De ce qui précède on peut conclure : 1o que l’arc brisé, appelé ogive, a été d’abord une importation d’Orient ; 2o qu’adopté en Orient comme une courbure donnée par un principe de proportion expliqué ailleurs[2], cet arc brisé a été en France le point de départ de tout un système de construction parfaitement logique, et permettant une grande liberté dans l’application ; 3o que par conséquent l’arc brisé, comme forme, appartient probablement à l’école d’Alexandrie et aux Nestoriens, qui paraissent les premiers l’avoir adopté ; mais que, comme principe d’un nouveau système de voûtes, il appartient sans aucun doute à nos provinces du nord de la Loire, puisqu’en 1140, dans l’église abbatiale de Saint-Denis, les constructions élevées par Suger ne laissent apparaître les plein-cintres que pour les arcs ogives, et qu’elles ont appliqué déjà le système de voûtes que nous voyons se développer dans la cathédrale de Paris vingt ans plus tard. Or, nulle part, ni en Europe, ni en Orient, au milieu du XIIe siècle, on ne construisait de voûtes ayant quelques points de rapports, comme emploi de l’arc brisé, avec celles de l’église de Saint-Denis et de la cathédrale de Paris.

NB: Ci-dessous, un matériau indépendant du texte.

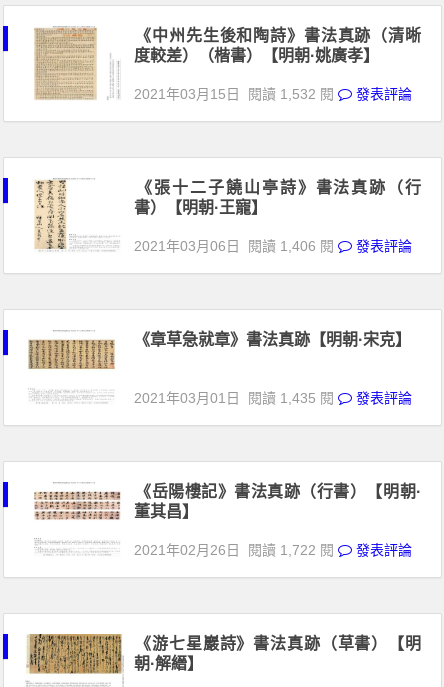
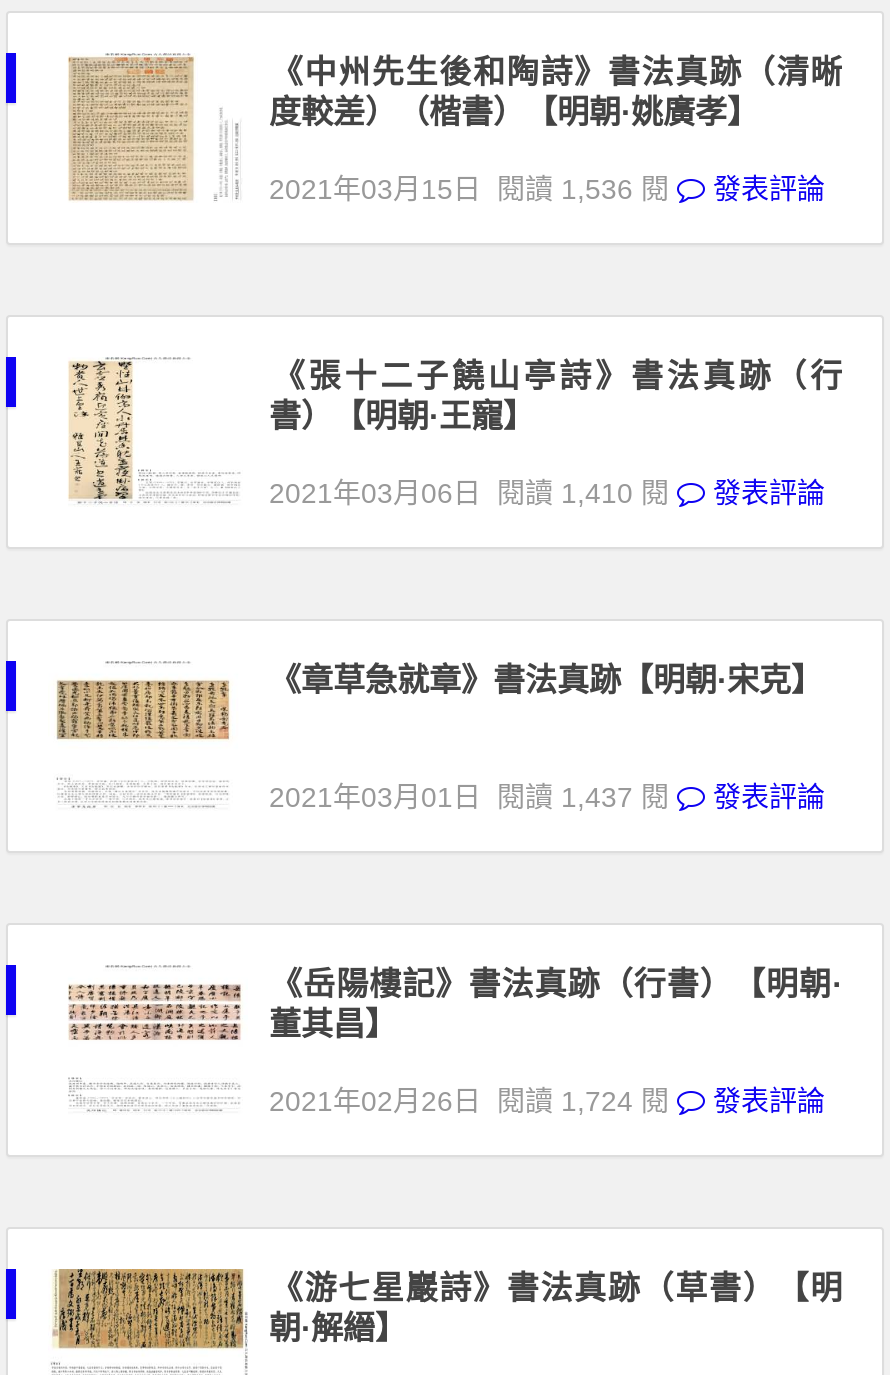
- 2021年03月15日 閱讀 1,532 閱
+ 2021年03月15日 閱讀 1,536 閱

- 2021年03月06日 閱讀 1,406 閱
+ 2021年03月06日 閱讀 1,410 閱

- 2021年03月01日 閱讀 1,435 閱
+ 2021年03月01日 閱讀 1,437 閱

- 2021年02月26日 閱讀 1,722 閱
+ 2021年02月26日 閱讀 1,724 閱
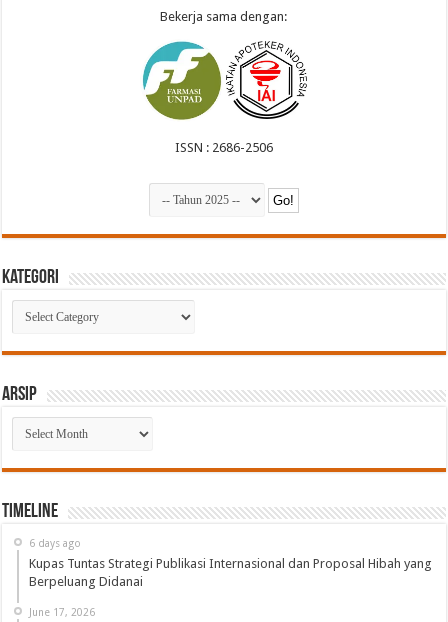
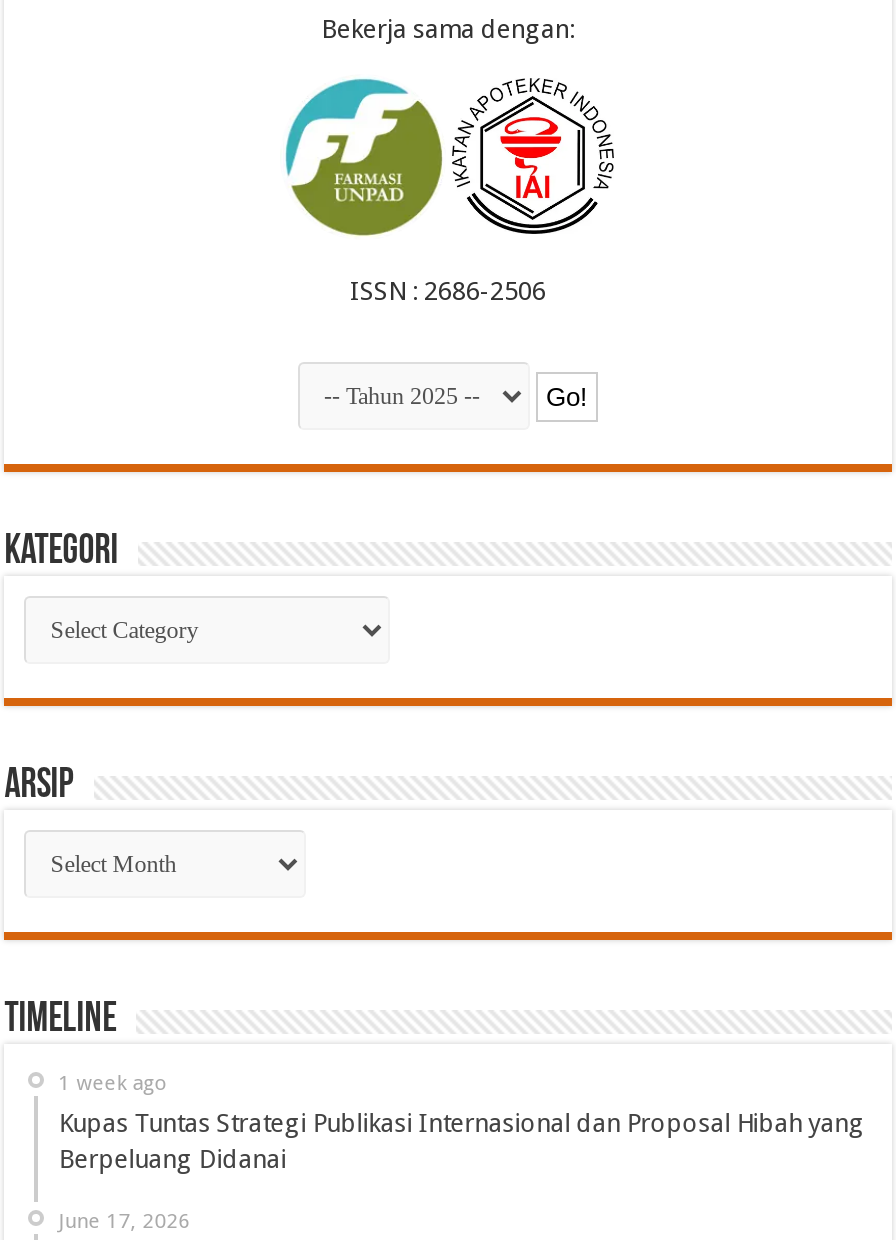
- 6 days ago
+ 1 week ago
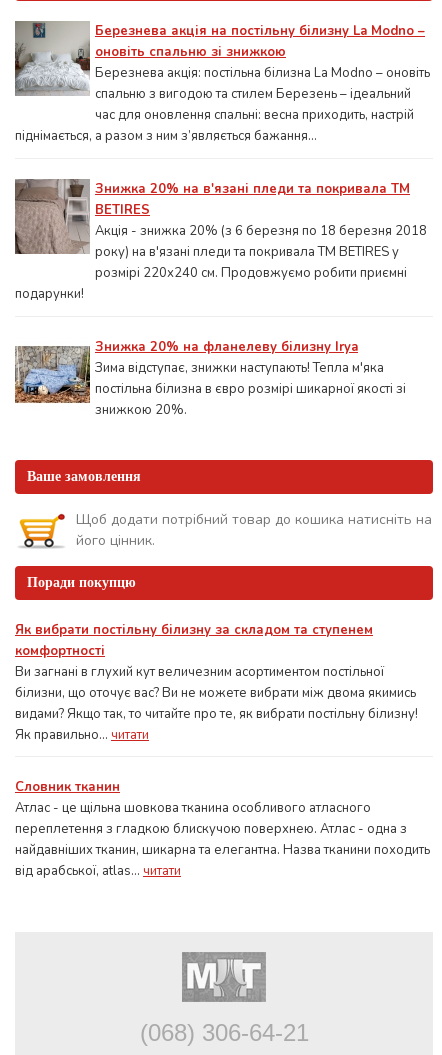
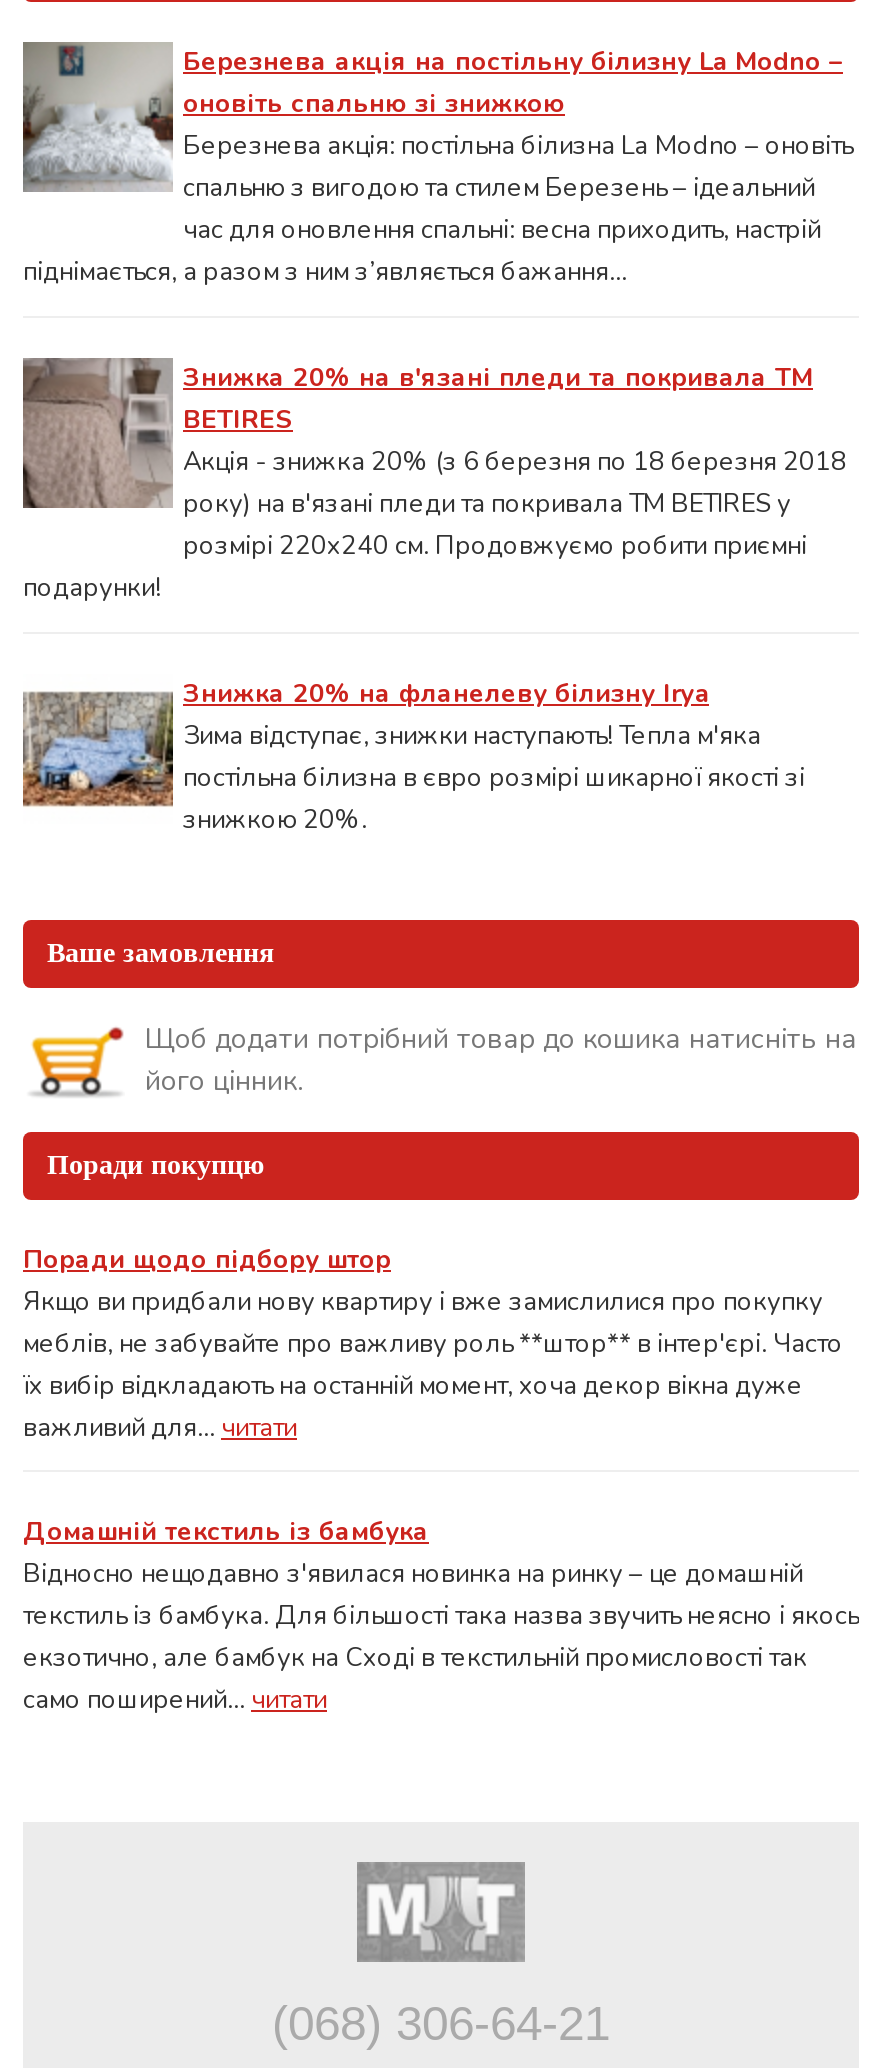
- Як вибрати постільну білизну за складом та ступенем
- комфортності
- Ви загнані в глухий кут величезним асортиментом постільної
- білизни, що оточує вас? Ви не можете вибрати між двома якимись
- видами? Якщо так, то читайте про те, як вибрати постільну білизну!
- Як правильно... читати
+ Поради щодо підбору штор
+ Якщо ви придбали нову квартиру і вже замислилися про покупку
+ меблів, не забувайте про важливу роль **штор** в інтер'єрі. Часто
+ їх вибір відкладають на останній момент, хоча декор вікна дуже
+ важливий для... читати

- Словник тканин
- Атлас - це щільна шовкова тканина особливого атласного
- переплетення з гладкою блискучою поверхнею. Атлас - одна з
- найдавніших тканин, шикарна та елегантна. Назва тканини походить
- від арабської, atlas... читати
+ Домашній текстиль із бамбука
+ Відносно нещодавно з'явилася новинка на ринку – це домашній
+ текстиль із бамбука. Для більшості така назва звучить неясно і якось
+ екзотично, але бамбук на Сході в текстильній промисловості так
+ само поширений... читати
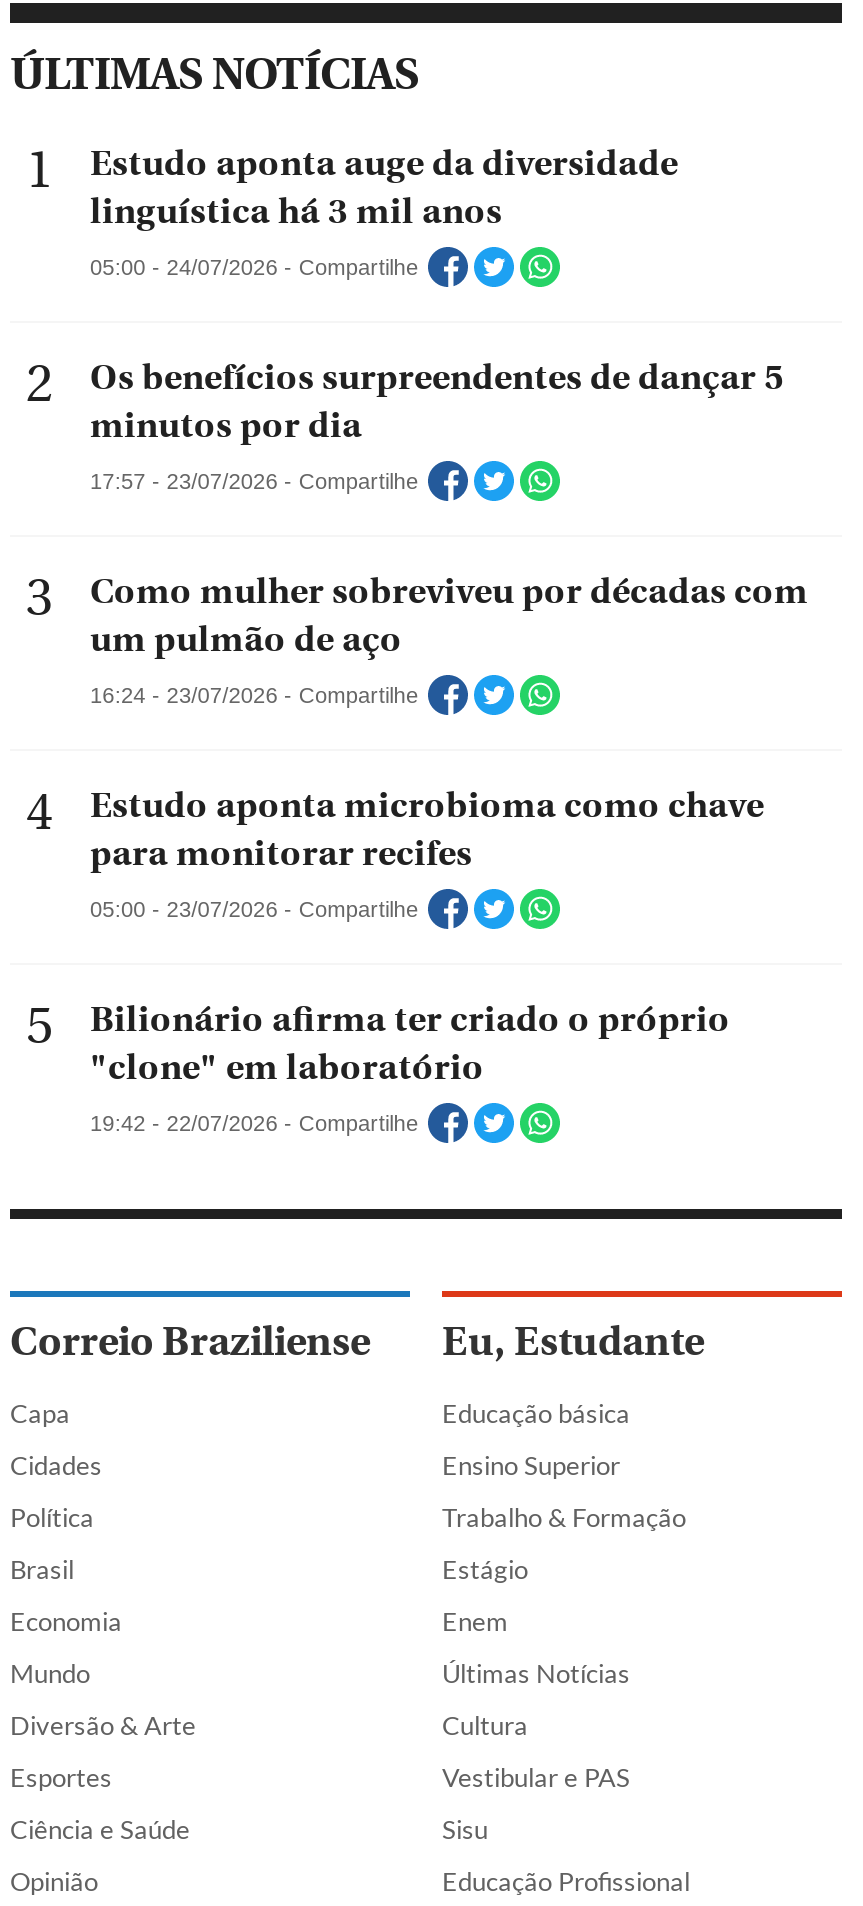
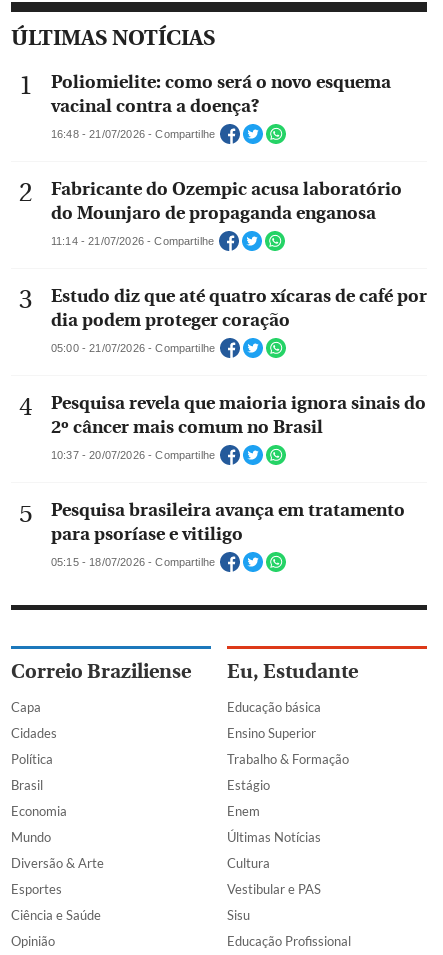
- Estudo aponta auge da diversidade
- linguística há 3 mil anos
+ Poliomielite: como será o novo esquema
+ vacinal contra a doença?

- 05:00 - 24/07/2026 - Compartilhe
+ 16:48 - 21/07/2026 - Compartilhe

- Os benefícios surpreendentes de dançar 5
- minutos por dia
+ Fabricante do Ozempic acusa laboratório
+ do Mounjaro de propaganda enganosa

- 17:57 - 23/07/2026 - Compartilhe
+ 11:14 - 21/07/2026 - Compartilhe

- Como mulher sobreviveu por décadas com
- um pulmão de aço
+ Estudo diz que até quatro xícaras de café por
+ dia podem proteger coração

- 16:24 - 23/07/2026 - Compartilhe
+ 05:00 - 21/07/2026 - Compartilhe

- Estudo aponta microbioma como chave
- para monitorar recifes
+ Pesquisa revela que maioria ignora sinais do
+ 2º câncer mais comum no Brasil

- 05:00 - 23/07/2026 - Compartilhe
+ 10:37 - 20/07/2026 - Compartilhe

- Bilionário afirma ter criado o próprio
- "clone" em laboratório
+ Pesquisa brasileira avança em tratamento
+ para psoríase e vitiligo

- 19:42 - 22/07/2026 - Compartilhe
+ 05:15 - 18/07/2026 - Compartilhe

Si donc l’arc brisé a pris naissance hors de France comme forme d’arc, nous sommes les premiers qui ayons su l’appliquer à l’une des plus fertiles inventions dans l’histoire de la construction. Si donc l’arc brisé a pris naissance hors de France, nous sommes les premiers qui ayons su tirer de cette forme, issue d’un senti-

  1. C’est en faisant refaire des arcs de voûtes gothiques que nous avons été amené à reconnaître cette unité de la courbe pour beaucoup d’entre eux dans un même édifice, quel que fut le diamètre de chacun de ces arcs, car les courbes de cintres en charpente taillés pour l’un servaient pour plusieurs ; seulement le segment de chaque branche était plus ou moins long.
  2. Dans nos Entretiens sur l’architecture (Neuvième).